What is wanted is every line below from the one with "[567,107,597,118] use, ->" up to and including the one with "[47,197,718,214] [22,224,720,241] [22,251,256,268]", retyped exactly, pictures excluded, nothing else.
== == ==
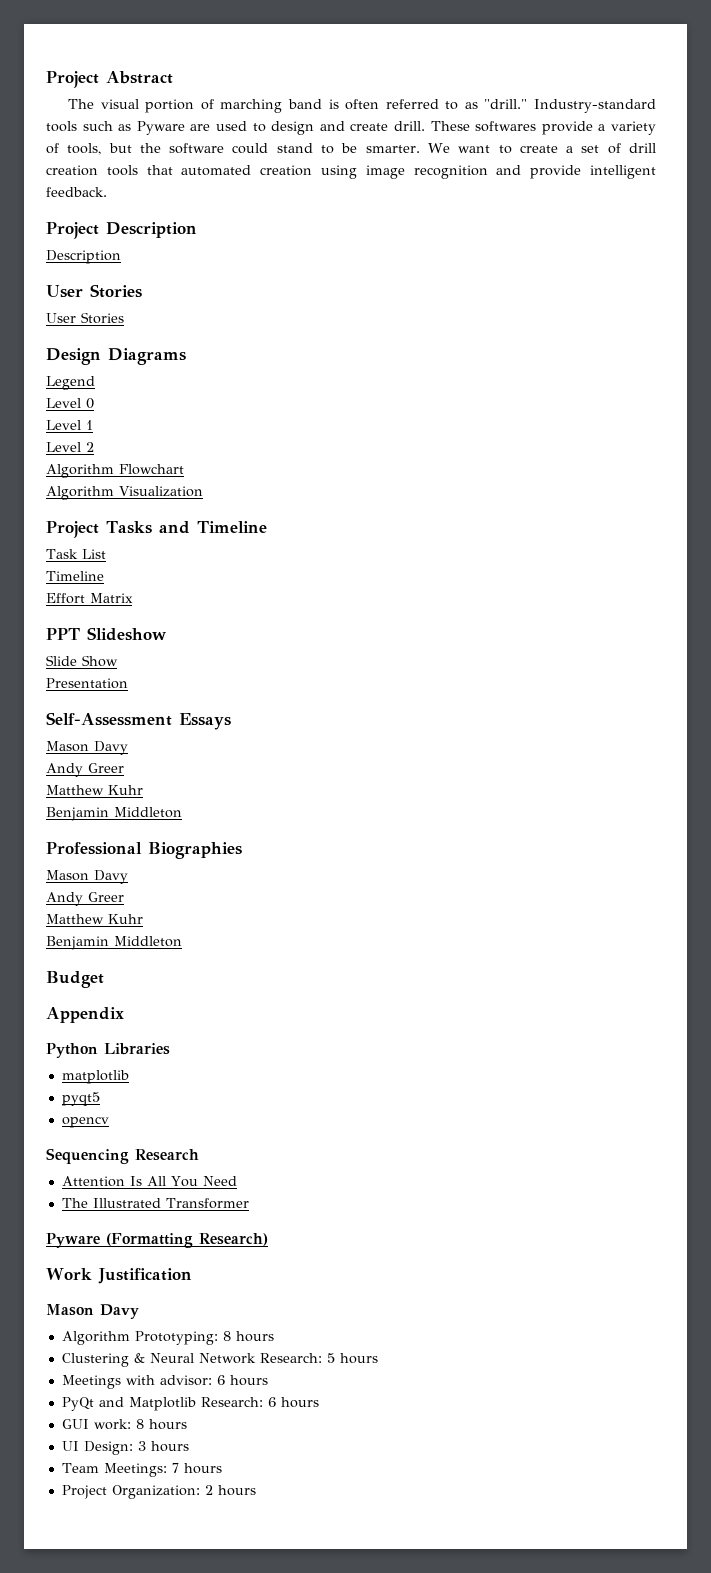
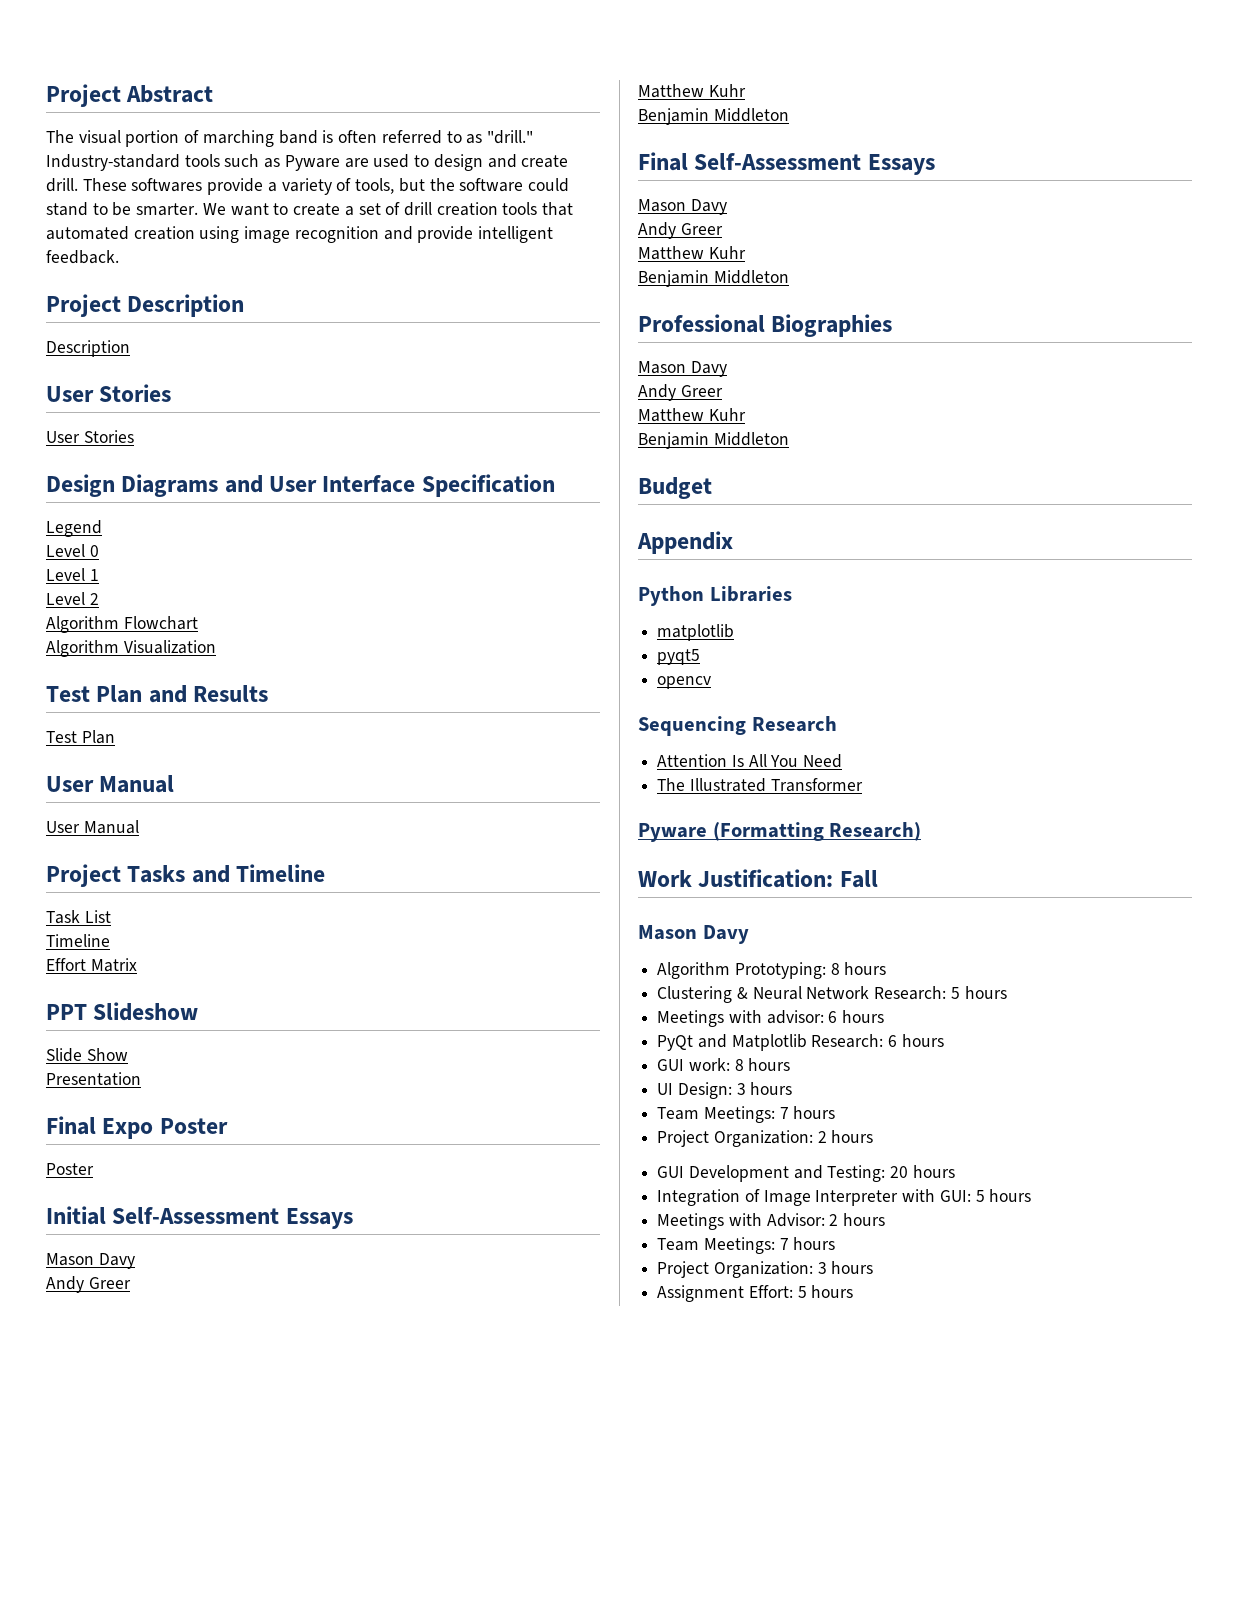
(186, 356) none -> [224,474,555,497] and User Interface Specification
(203, 491) none -> [46,685,269,703] [46,730,115,744] [46,775,175,793] [46,820,139,834] // Test Plan and Results // Test Plan // User Manual // User Manual
(128, 683) none -> [46,1116,228,1139] [46,1163,94,1175] [46,1206,353,1229] [46,1253,135,1269] [46,1276,131,1293] [638,84,746,98] [638,108,789,125] [638,152,688,171] Final Expo Poster // Poster // Initial Self-Assessment Essays // Mason Davy // Andy Greer // Matthew Kuhr // Benjamin Middleton // Final
[97,1268,192,1284] Justification -> [698,869,878,888] Justification: Fall
(256, 1490) none -> [657,1165,955,1182] [657,1189,1032,1206] [657,1213,886,1230] [657,1237,836,1254] [657,1261,874,1278] [657,1285,854,1302] // GUI Development and Testing: 20 hours // Integration of Image Interpreter with GUI: 5 hours // Meetings with Advisor: 2 hours // Team Meetings: 7 hours // Project Organization: 3 hours // Assignment Effort: 5 hours

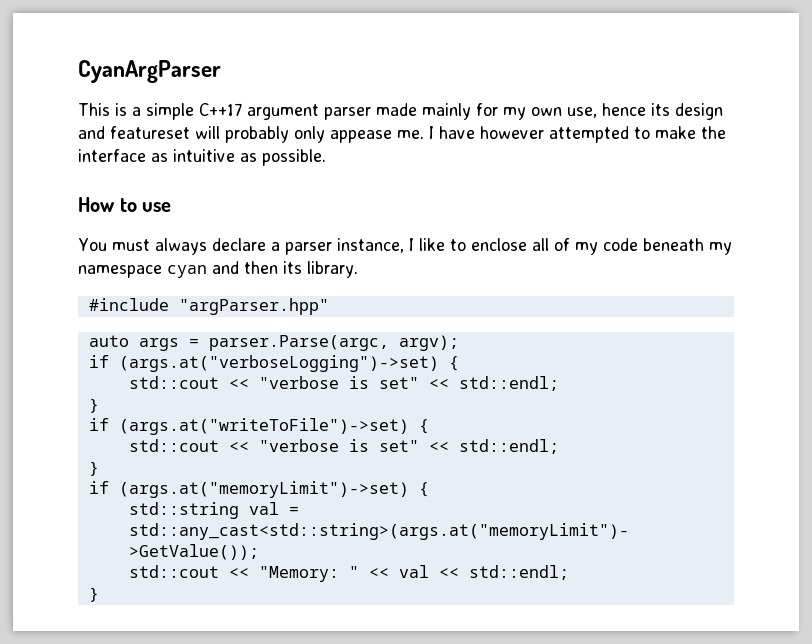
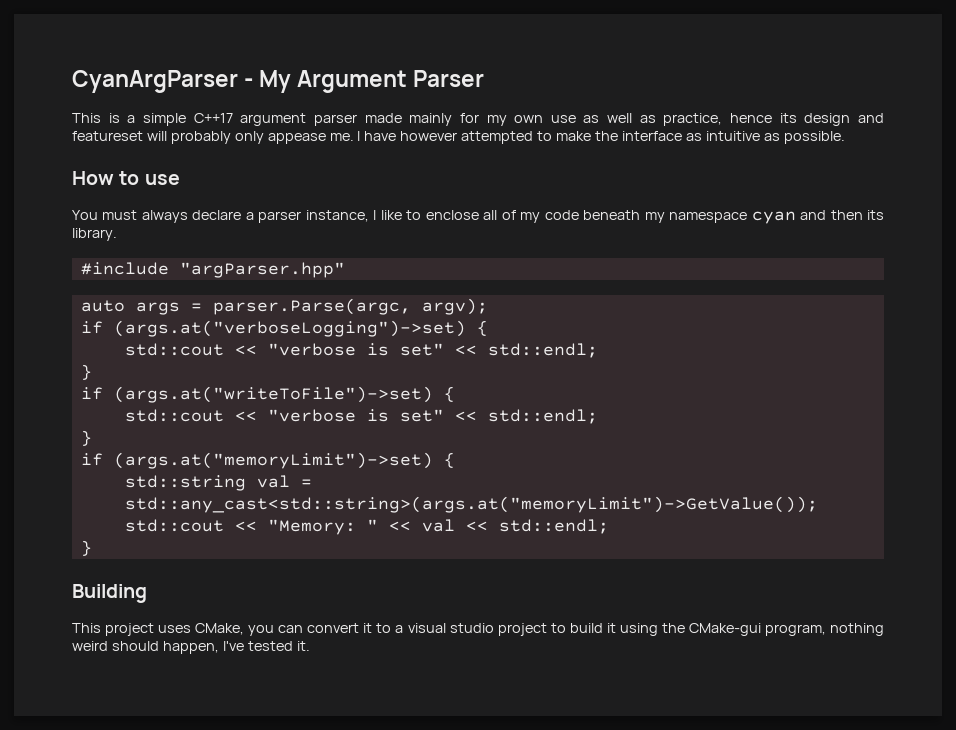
(221, 71) none -> [244,70,485,93] - My Argument Parser
[567,107,597,118] use, -> [550,113,723,126] use as well as practice,
(99, 594) none -> [72,584,147,603] [72,623,884,636] [72,641,310,654] // Building // This project uses CMake, you can convert it to a visual studio project to build it using the CMake-gui program, nothing weird should happen, I've tested it.

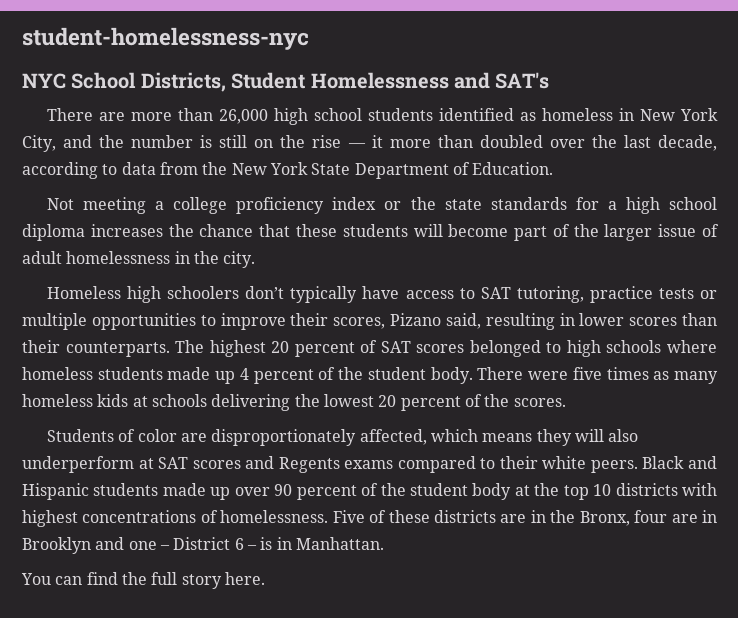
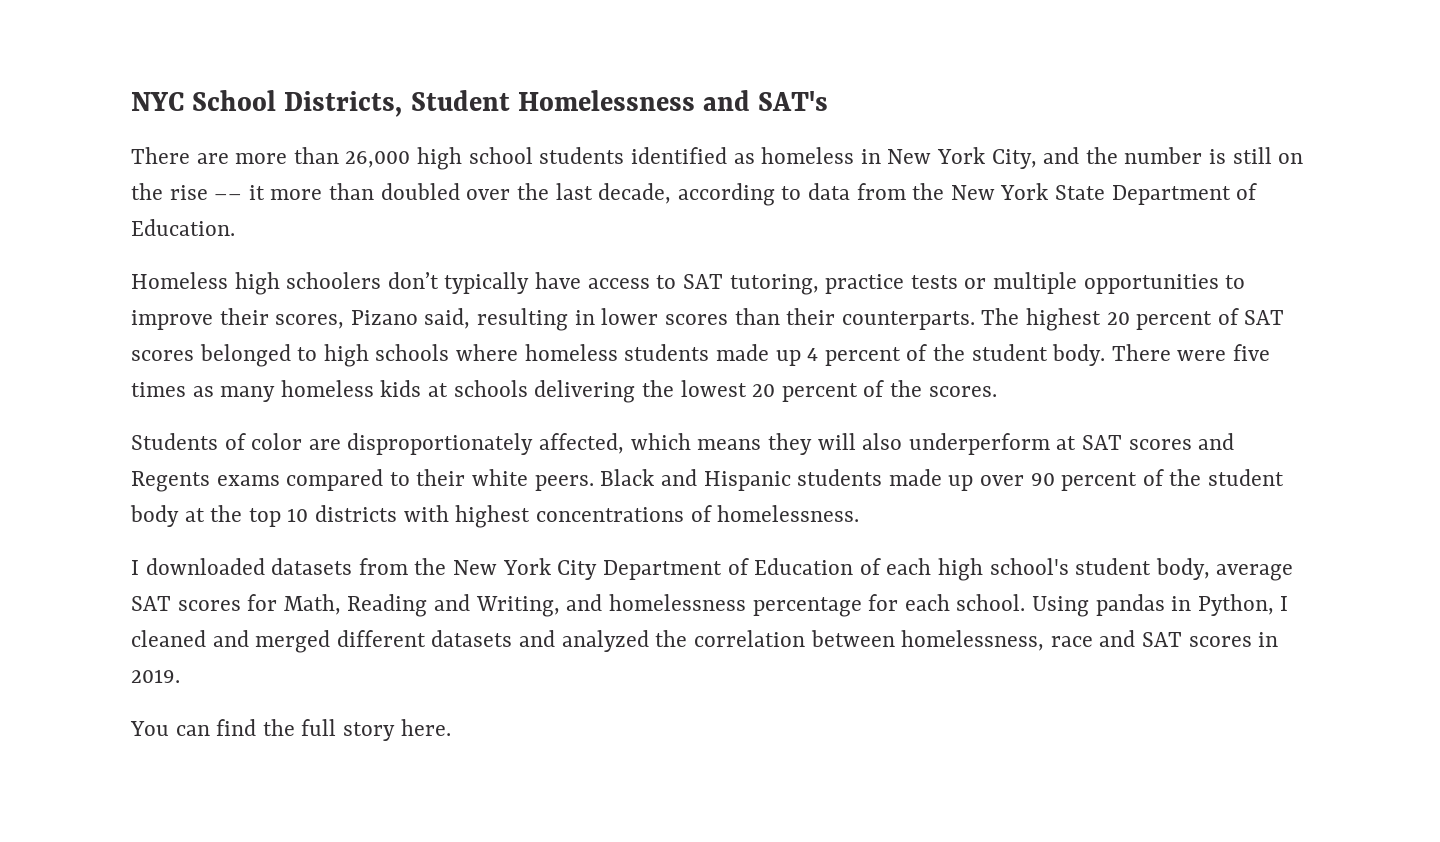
[22,27,309,50] student-homelessness-nyc // -> (131, 101) none
[47,197,718,214] [22,224,720,241] [22,251,256,268] // Not meeting a college proficiency index or the state standards for a high school diploma increases the chance that these students will become part of the larger issue of adult homelessness in the city. -> (235, 227) none
[332,510,718,526] [22,537,384,554] Five of these districts are in the Bronx, four are in Brooklyn and one – District 6 – is in Manhattan. -> [131,558,1294,581] [131,594,1289,617] [131,630,1279,653] [131,669,180,683] // I downloaded datasets from the New York City Department of Education of each high school's student body, average SAT scores for Math, Reading and Writing, and homelessness percentage for each school. Using pandas in Python, I cleaned and merged different datasets and analyzed the correlation between homelessness, race and SAT scores in 2019.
== == ==
● **Result**:
[567,107,597,118] use, -> [550,113,723,126] use as well as practice,
(99, 594) none -> [72,584,147,603] [72,623,884,636] [72,641,310,654] // Building // This project uses CMake, you can convert it to a visual studio project to build it using the CMake-gui program, nothing weird should happen, I've tested it.

[22,27,309,50] student-homelessness-nyc // -> (131, 101) none
[47,197,718,214] [22,224,720,241] [22,251,256,268] // Not meeting a college proficiency index or the state standards for a high school diploma increases the chance that these students will become part of the larger issue of adult homelessness in the city. -> (235, 227) none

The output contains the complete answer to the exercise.